Working notes for Pulling the Wool Over Our Eyes:
An Unauthorized History of Spiritualism
in Rosebower, New York

by Antonia Caruso

There are people who think I’m a killjoy. Those people enjoy the antics of fakers. They say that séances and communing with the dead are, at worst, harmless entertainment. We pay our entertainers. Why shouldn’t we pay our fortune-tellers, even if they are fake?

I think my idol, The Amazing Randi, explains it best when he says there is a real danger in believing people who claim that they can solve real problems—like, for instance, the energy crisis and environmental decline—by magic. For example, there are common illusions that give the impression of matter or energy springing into being from nothingness.
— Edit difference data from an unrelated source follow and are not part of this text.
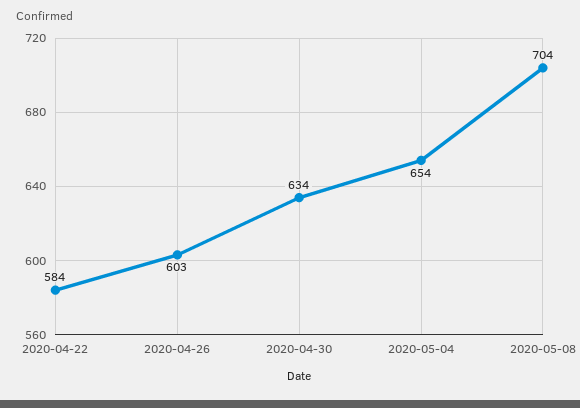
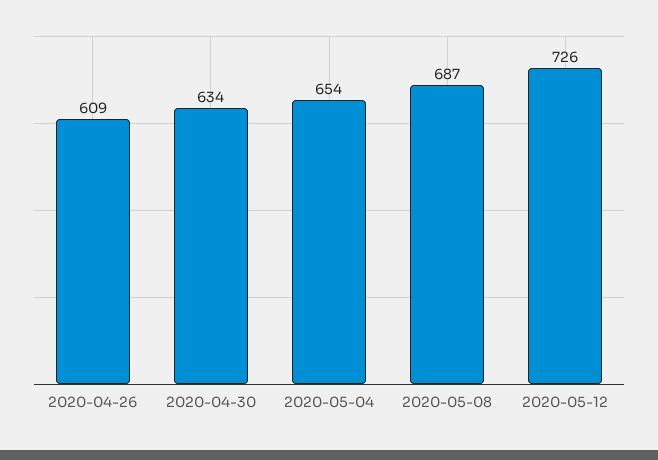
2020-04-22: 584 -> none
2020-04-26: 603 -> 609
2020-05-08: 704 -> 687
2020-05-12: none -> 726

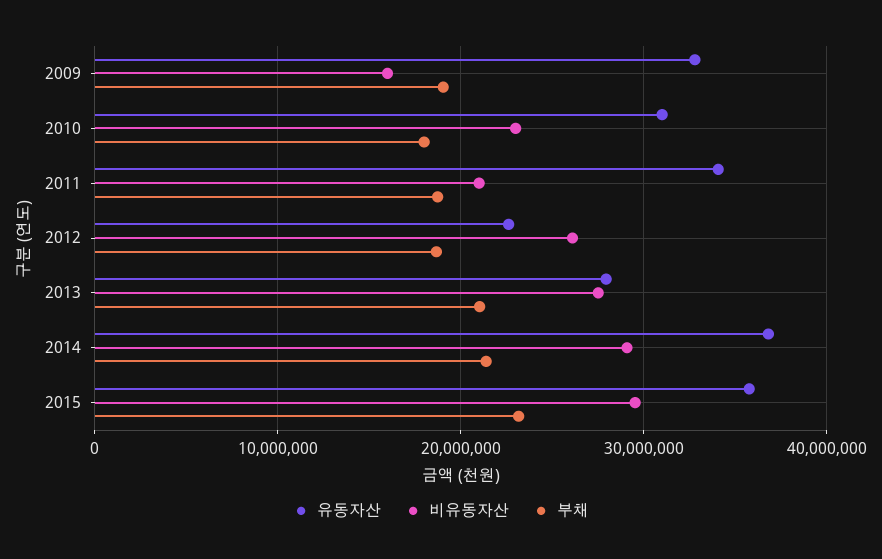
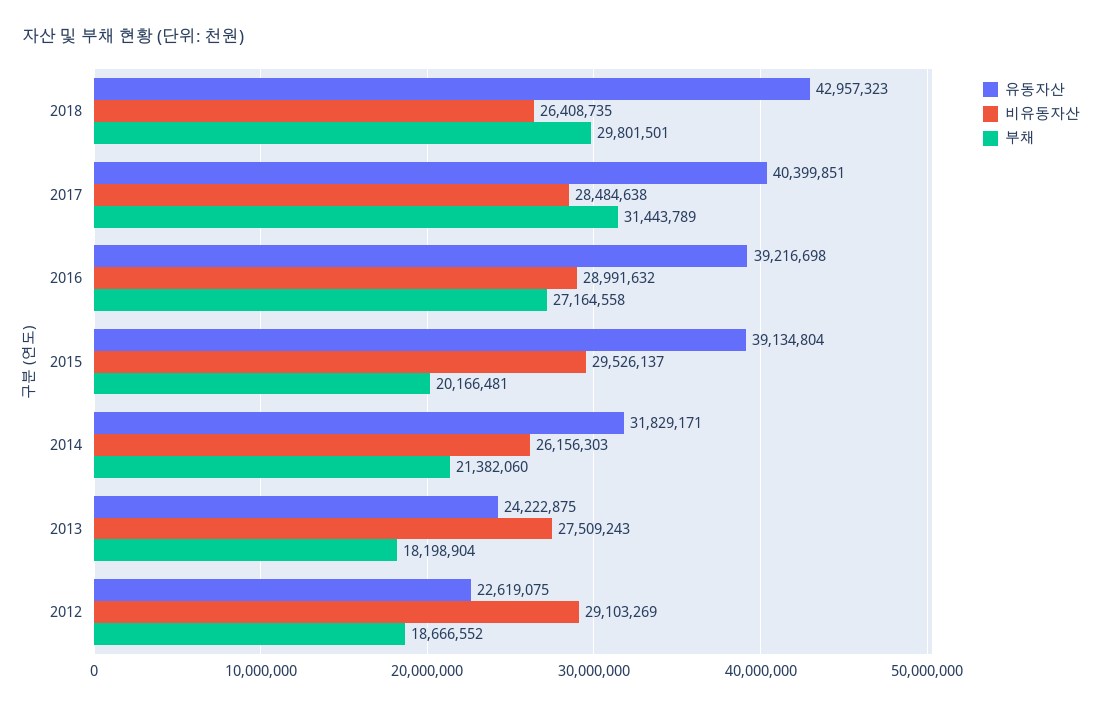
유동자산, 2009: 33000000 -> none
비유동자산, 2009: 16000000 -> none
부채, 2009: 19000000 -> none
유동자산, 2010: 31000000 -> none
비유동자산, 2010: 23000000 -> none
부채, 2010: 18000000 -> none
유동자산, 2011: 34000000 -> none
비유동자산, 2011: 21000000 -> none
부채, 2011: 19000000 -> none
비유동자산, 2012: 26000000 -> 29103269
유동자산, 2013: 28000000 -> 24222875
부채, 2013: 21000000 -> 18198904
유동자산, 2014: 37000000 -> 31829171
비유동자산, 2014: 29000000 -> 26156303
유동자산, 2015: 36000000 -> 39134804
부채, 2015: 23000000 -> 20166481
유동자산, 2018: none -> 42957323
비유동자산, 2018: none -> 26408735
부채, 2018: none -> 29801501
유동자산, 2017: none -> 40399851
비유동자산, 2017: none -> 28484638
부채, 2017: none -> 31443789
유동자산, 2016: none -> 39216698
비유동자산, 2016: none -> 28991632
부채, 2016: none -> 27164558

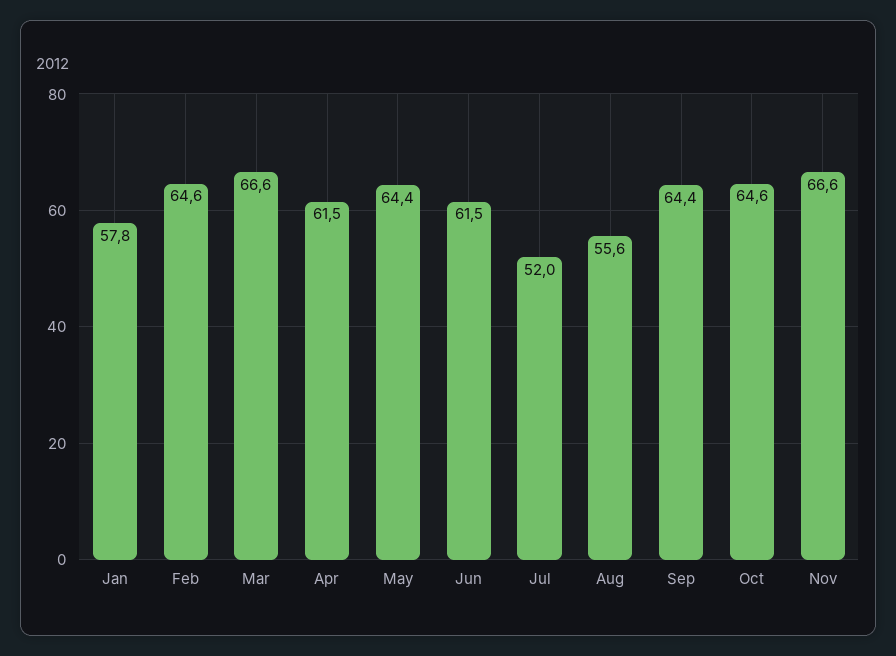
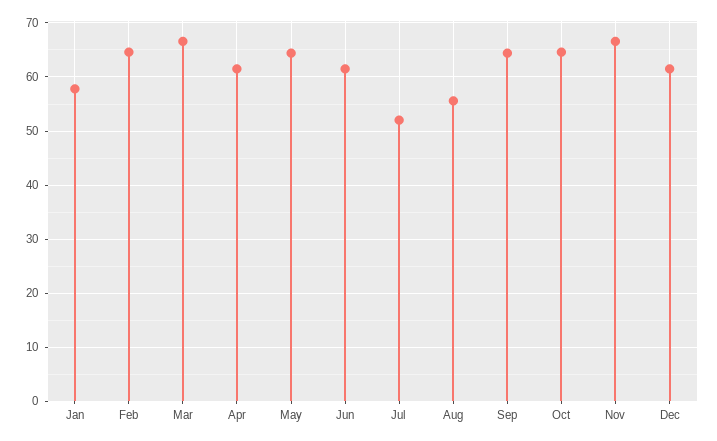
Dec: none -> 62

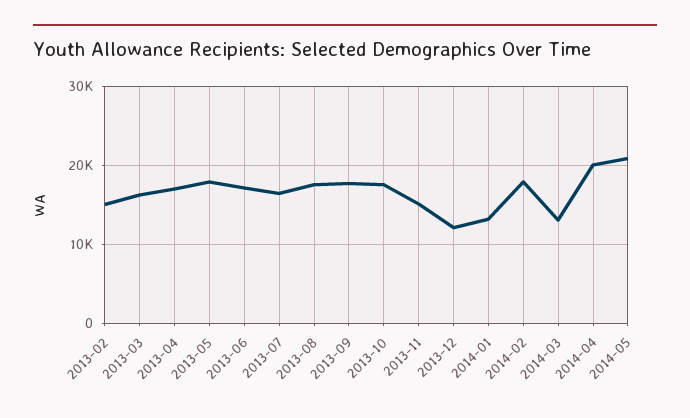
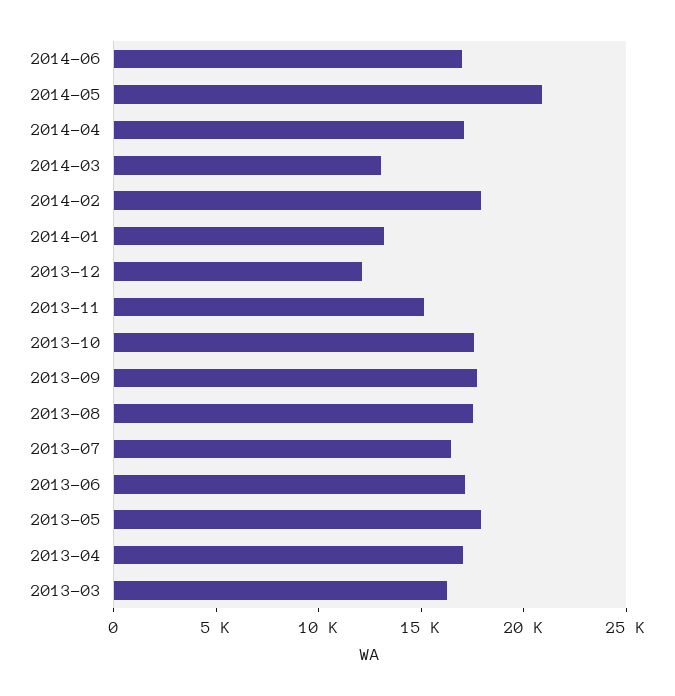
2013-02: 15000 -> none
2014-04: 20000 -> 17000
2014-06: none -> 17000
One of them looks like a large faucet, suspended in mid-air, from which water flows unceasingly. To the eye, water is being made out of nothing and the illusionist responsible deserves a citation from the Reality Police for violating the Law of Conservation of Matter.

If the illusionist is enterprising, a small water wheel is part of the apparatus, merrily turning in the flow of water being created from nothing. Thus, the illusionist is creating energy from nothing, and the Reality Police exact very high fines from people who build perpetual motion machines violating the Law of Conservation of Energy. Even worse, the size of the punishment dealt to those who defy entropy, the relentless killjoy that will eventually make motionless atomic particles of us all, is incalculable.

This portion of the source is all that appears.